● **Problem to work on**: Quote, word for word, every line starting at the line that contains "to data collection." and ending with the last line of the records; include both of these lines and no others.

[Before-and-after change records]
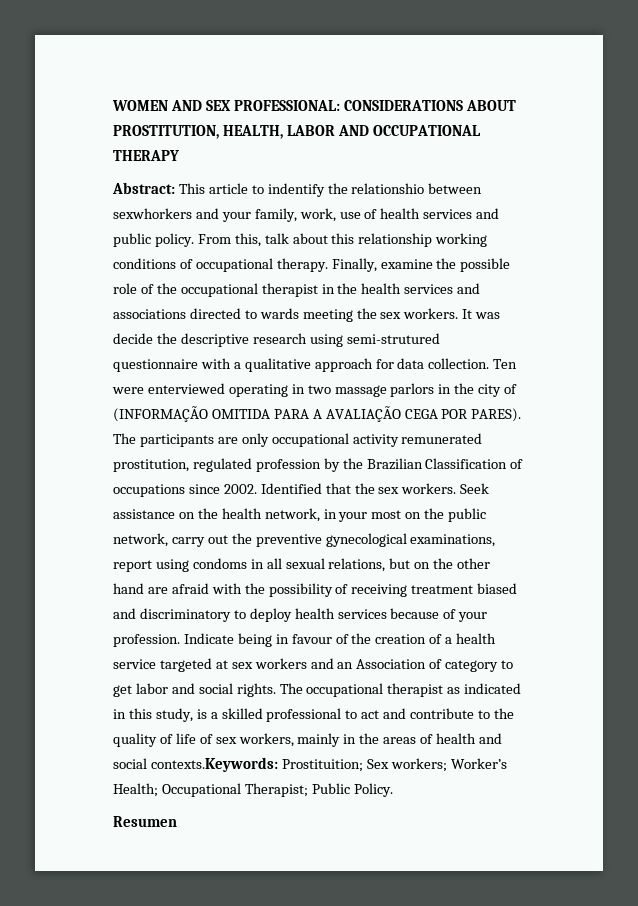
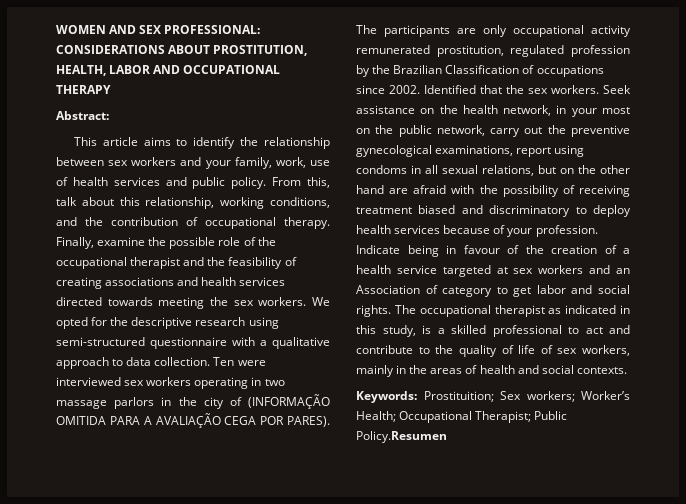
- Abstract: This article to indentify the relationshio between sexwhorkers and your family, work, use of health services and public policy.
+ Abstract:
+ This article aims to identify the relationship between sex workers and your family, work, use of health services and public policy.
- From this, talk about this relationship working conditions of occupational therapy.
+ From this, talk about this relationship, working conditions, and the contribution of occupational therapy.
- Finally, examine the possible role of the occupational therapist in the health services and associations directed to wards meeting the sex workers.
+ Finally, examine the possible role of the occupational therapist and the feasibility of creating associations and health services directed towards meeting the sex workers.
- It was decide the descriptive research using semi-strutured questionnaire with a qualitative approach for data collection.
+ We opted for the descriptive research using semi-structured questionnaire with a qualitative approach to data collection.
- Ten were enterviewed operating in two massage parlors in the city of (INFORMAÇÃO OMITIDA PARA A AVALIAÇÃO CEGA POR PARES).
+ Ten were interviewed sex workers operating in two massage parlors in the city of (INFORMAÇÃO OMITIDA PARA A AVALIAÇÃO CEGA POR PARES).
- The occupational therapist as indicated in this study, is a skilled professional to act and contribute to the quality of life of sex workers, mainly in the areas of health and social contexts.Keywords: Prostituition; Sex workers; Worker’s Health; Occupational Therapist; Public Policy.
- Resumen
+ The occupational therapist as indicated in this study, is a skilled professional to act and contribute to the quality of life of sex workers, mainly in the areas of health and social contexts.
+ Keywords: Prostituition; Sex workers; Worker’s Health; Occupational Therapist; Public Policy.Resumen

● **Result for this task**:
+ We opted for the descriptive research using semi-structured questionnaire with a qualitative approach to data collection.
- Ten were enterviewed operating in two massage parlors in the city of (INFORMAÇÃO OMITIDA PARA A AVALIAÇÃO CEGA POR PARES).
+ Ten were interviewed sex workers operating in two massage parlors in the city of (INFORMAÇÃO OMITIDA PARA A AVALIAÇÃO CEGA POR PARES).
- The occupational therapist as indicated in this study, is a skilled professional to act and contribute to the quality of life of sex workers, mainly in the areas of health and social contexts.Keywords: Prostituition; Sex workers; Worker’s Health; Occupational Therapist; Public Policy.
- Resumen
+ The occupational therapist as indicated in this study, is a skilled professional to act and contribute to the quality of life of sex workers, mainly in the areas of health and social contexts.
+ Keywords: Prostituition; Sex workers; Worker’s Health; Occupational Therapist; Public Policy.Resumen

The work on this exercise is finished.